Revision comparison data
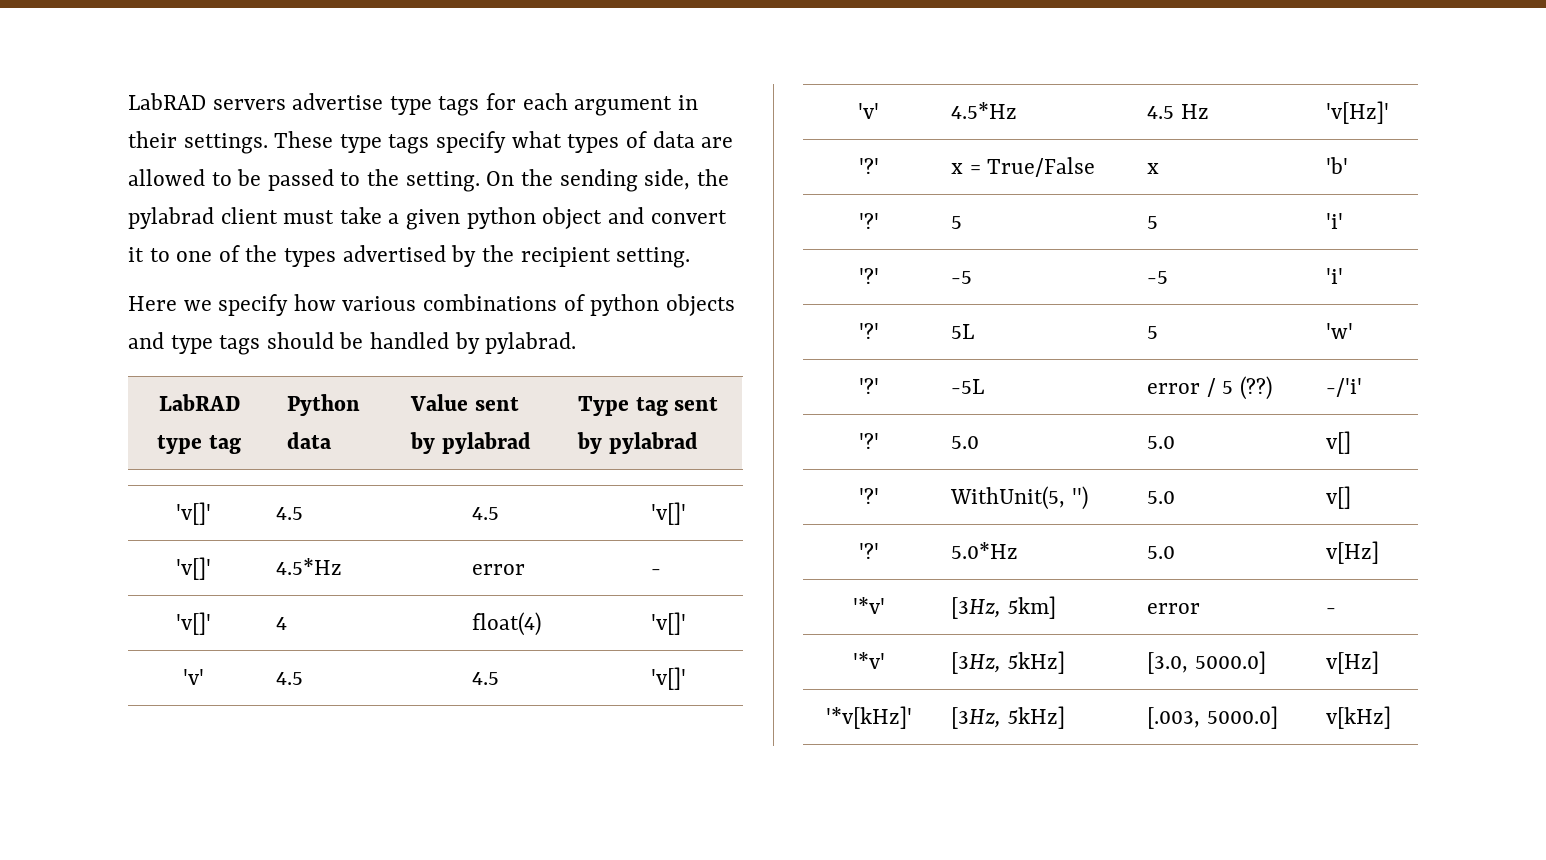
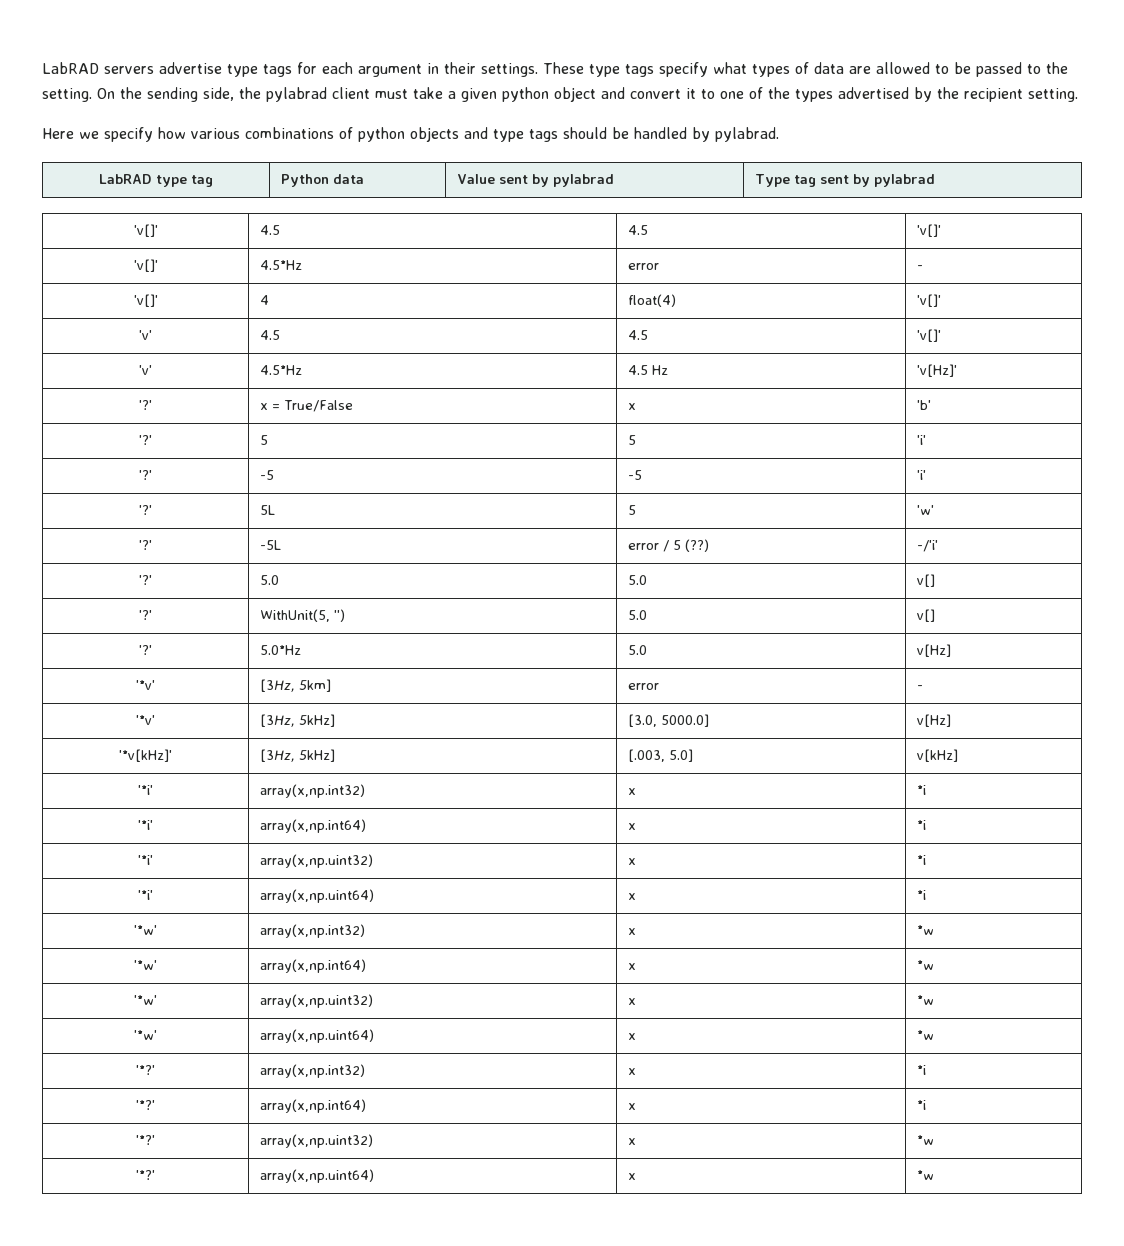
[1206,706,1278,729] 5000.0] -> [669,749,694,762] 5.0]
(1392, 717) none -> [138,785,153,795] [260,784,366,798] [628,788,637,795] [917,785,927,795] [138,820,153,830] [260,819,367,833] [628,823,637,830] [917,820,927,830] [138,855,153,865] [260,854,374,868] [628,858,637,865] [917,855,927,865] [138,890,153,900] [260,889,375,903] [628,893,637,900] [917,890,927,900] [134,925,157,935] [260,924,366,938] [628,928,637,935] [917,925,935,935] [134,960,157,970] [260,959,367,973] [628,963,637,970] [917,960,935,970] [134,995,157,1005] [260,994,374,1008] [628,998,637,1005] [917,995,935,1005] [134,1030,157,1040] [260,1029,375,1043] [628,1033,637,1040] [917,1030,935,1040] [136,1065,155,1075] [260,1064,366,1078] [628,1068,637,1075] [917,1065,927,1075] [136,1100,155,1110] [260,1099,367,1113] [628,1103,637,1110] [917,1100,927,1110] [136,1135,155,1145] [260,1134,374,1148] [628,1138,637,1145] [917,1135,935,1145] [136,1170,155,1180] [260,1169,375,1183] [628,1173,637,1180] [917,1170,935,1180] // '*i' | array(x,np.int32) | x | *i // '*i' | array(x,np.int64) | x | *i // '*i' | array(x,np.uint32) | x | *i // '*i' | array(x,np.uint64) | x | *i // '*w' | array(x,np.int32) | x | *w // '*w' | array(x,np.int64) | x | *w // '*w' | array(x,np.uint32) | x | *w // '*w' | array(x,np.uint64) | x | *w // '*?' | array(x,np.int32) | x | *i // '*?' | array(x,np.int64) | x | *i // '*?' | array(x,np.uint32) | x | *w // '*?' | array(x,np.uint64) | x | *w

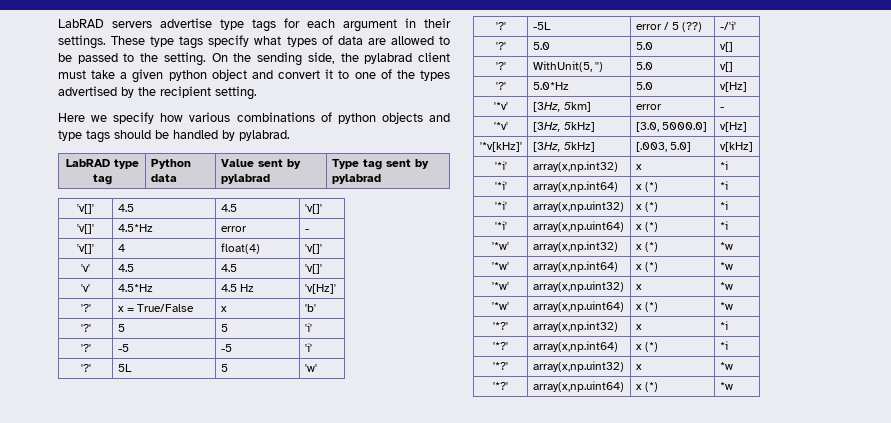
(637, 826) none -> [644,182,658,192] (*)
(637, 861) none -> [644,202,658,212] (*)
(637, 896) none -> [644,222,658,232] (*)
(637, 931) none -> [644,242,658,252] (*)
(637, 966) none -> [644,262,658,272] (*)
(637, 1036) none -> [644,302,658,312] (*)
(637, 1106) none -> [644,342,658,352] (*)
(637, 1176) none -> [644,382,658,392] (*)

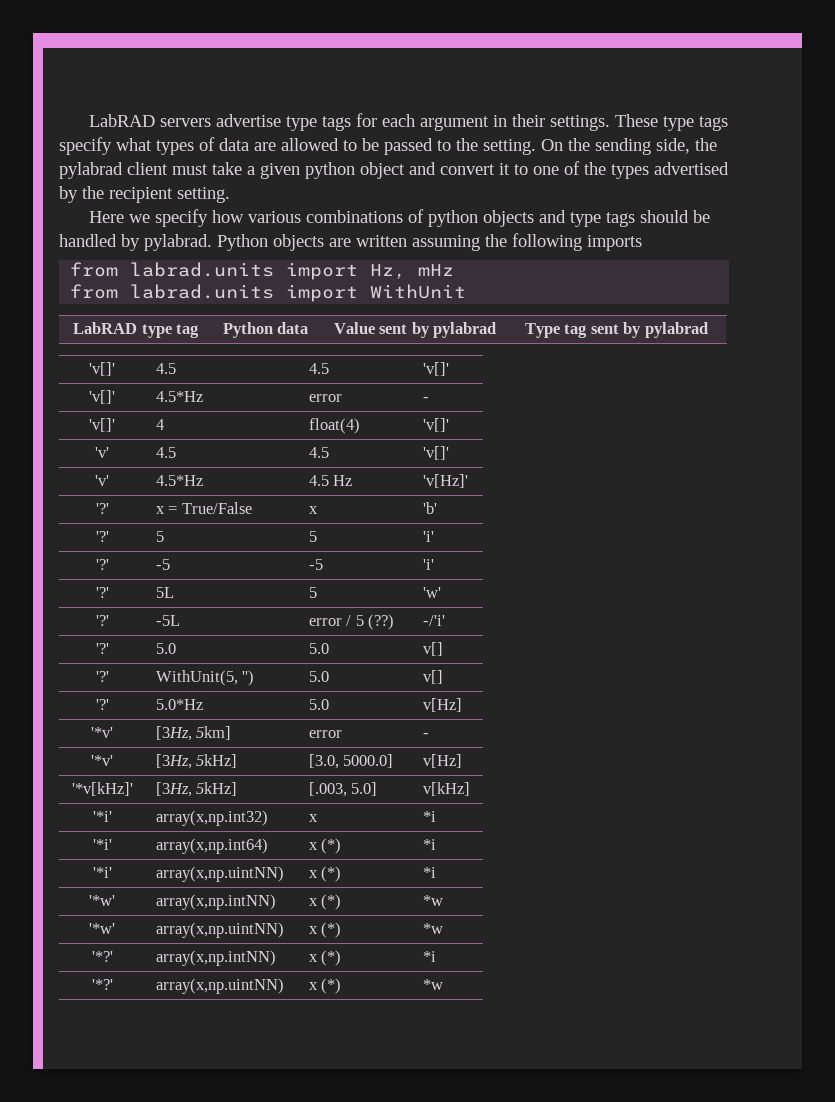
(290, 135) none -> [217,233,642,251] [70,262,455,280] [70,284,467,302] Python objects are written assuming the following imports // from labrad.units import Hz, mHz // from labrad.units import WithUnit
[532,201,624,212] [635,202,658,212] [719,201,728,210] [494,221,507,230] [532,221,624,232] array(x,np.uint32) | x (*) | *i // '*i' | array(x,np.uint64) -> [155,866,284,882] array(x,np.uintNN)
[532,241,618,252] [635,242,658,252] [719,242,733,250] [492,262,509,270] [532,261,618,272] [635,262,658,272] [719,262,733,270] [492,282,509,290] [532,281,624,292] [635,284,642,290] [719,282,733,290] [492,302,509,310] [532,301,624,312] array(x,np.int32) | x (*) | *w // '*w' | array(x,np.int64) | x (*) | *w // '*w' | array(x,np.uint32) | x | *w // '*w' | array(x,np.uint64) -> [155,894,276,910] [308,894,342,910] [422,895,443,906] [89,923,115,934] [155,922,284,938] array(x,np.intNN) | x (*) | *w // '*w' | array(x,np.uintNN)
[532,321,618,332] [635,324,642,330] [719,321,728,330] [493,342,508,350] [532,341,618,352] array(x,np.int32) | x | *i // '*?' | array(x,np.int64) -> [155,950,276,966] array(x,np.intNN)
[532,361,624,372] [635,364,642,370] [719,362,733,370] [493,382,508,390] [532,381,624,392] array(x,np.uint32) | x | *w // '*?' | array(x,np.uint64) -> [155,978,284,994] array(x,np.uintNN)

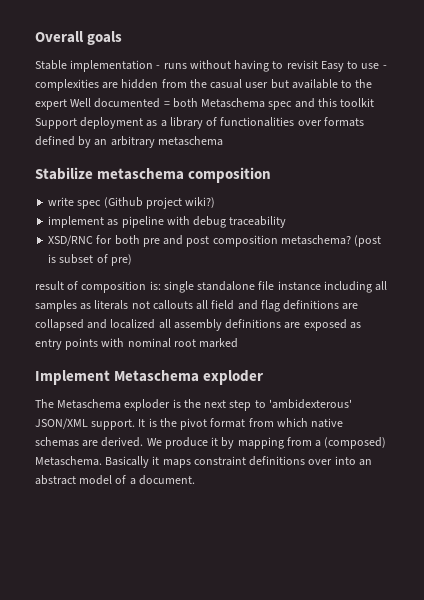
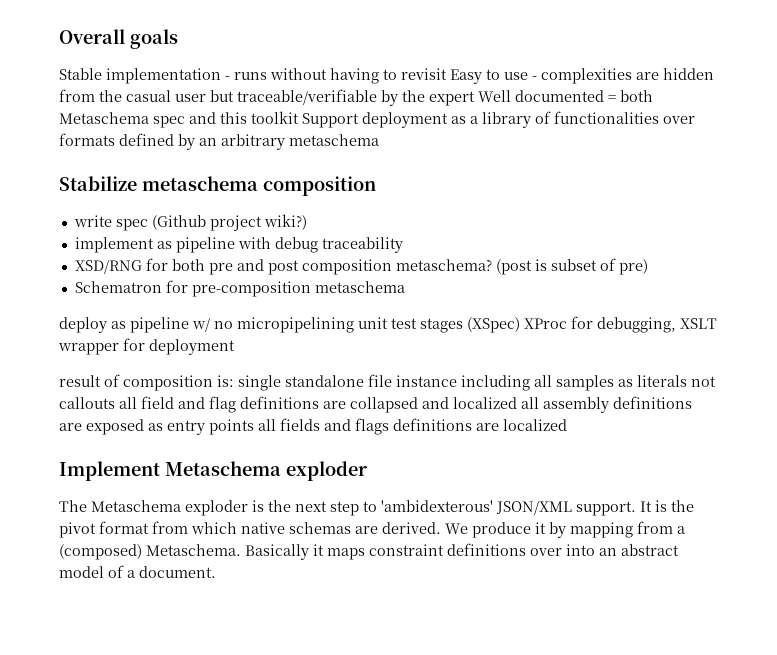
[291,79,353,89] available to -> [237,89,398,106] traceable/verifiable by
[48,235,94,246] XSD/RNC -> [74,260,142,274] XSD/RNG
(132, 260) none -> [74,280,405,297] [59,316,717,333] [58,338,235,355] // Schematron for pre-composition metaschema // deploy as pipeline w/ no micropipelining unit test stages (XSpec) XProc for debugging, XSLT wrapper for deployment
[101,338,239,348] with nominal root marked -> [258,418,567,435] all fields and flags definitions are localized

→ **TASK TO CARRY OUT**
Isolate the lines above that contain the word "none" and copy them.

→ **FINISHED TASK**
(1392, 717) none -> [138,785,153,795] [260,784,366,798] [628,788,637,795] [917,785,927,795] [138,820,153,830] [260,819,367,833] [628,823,637,830] [917,820,927,830] [138,855,153,865] [260,854,374,868] [628,858,637,865] [917,855,927,865] [138,890,153,900] [260,889,375,903] [628,893,637,900] [917,890,927,900] [134,925,157,935] [260,924,366,938] [628,928,637,935] [917,925,935,935] [134,960,157,970] [260,959,367,973] [628,963,637,970] [917,960,935,970] [134,995,157,1005] [260,994,374,1008] [628,998,637,1005] [917,995,935,1005] [134,1030,157,1040] [260,1029,375,1043] [628,1033,637,1040] [917,1030,935,1040] [136,1065,155,1075] [260,1064,366,1078] [628,1068,637,1075] [917,1065,927,1075] [136,1100,155,1110] [260,1099,367,1113] [628,1103,637,1110] [917,1100,927,1110] [136,1135,155,1145] [260,1134,374,1148] [628,1138,637,1145] [917,1135,935,1145] [136,1170,155,1180] [260,1169,375,1183] [628,1173,637,1180] [917,1170,935,1180] // '*i' | array(x,np.int32) | x | *i // '*i' | array(x,np.int64) | x | *i // '*i' | array(x,np.uint32) | x | *i // '*i' | array(x,np.uint64) | x | *i // '*w' | array(x,np.int32) | x | *w // '*w' | array(x,np.int64) | x | *w // '*w' | array(x,np.uint32) | x | *w // '*w' | array(x,np.uint64) | x | *w // '*?' | array(x,np.int32) | x | *i // '*?' | array(x,np.int64) | x | *i // '*?' | array(x,np.uint32) | x | *w // '*?' | array(x,np.uint64) | x | *w
(637, 826) none -> [644,182,658,192] (*)
(637, 861) none -> [644,202,658,212] (*)
(637, 896) none -> [644,222,658,232] (*)
(637, 931) none -> [644,242,658,252] (*)
(637, 966) none -> [644,262,658,272] (*)
(637, 1036) none -> [644,302,658,312] (*)
(637, 1106) none -> [644,342,658,352] (*)
(637, 1176) none -> [644,382,658,392] (*)
(290, 135) none -> [217,233,642,251] [70,262,455,280] [70,284,467,302] Python objects are written assuming the following imports // from labrad.units import Hz, mHz // from labrad.units import WithUnit
(132, 260) none -> [74,280,405,297] [59,316,717,333] [58,338,235,355] // Schematron for pre-composition metaschema // deploy as pipeline w/ no micropipelining unit test stages (XSpec) XProc for debugging, XSLT wrapper for deployment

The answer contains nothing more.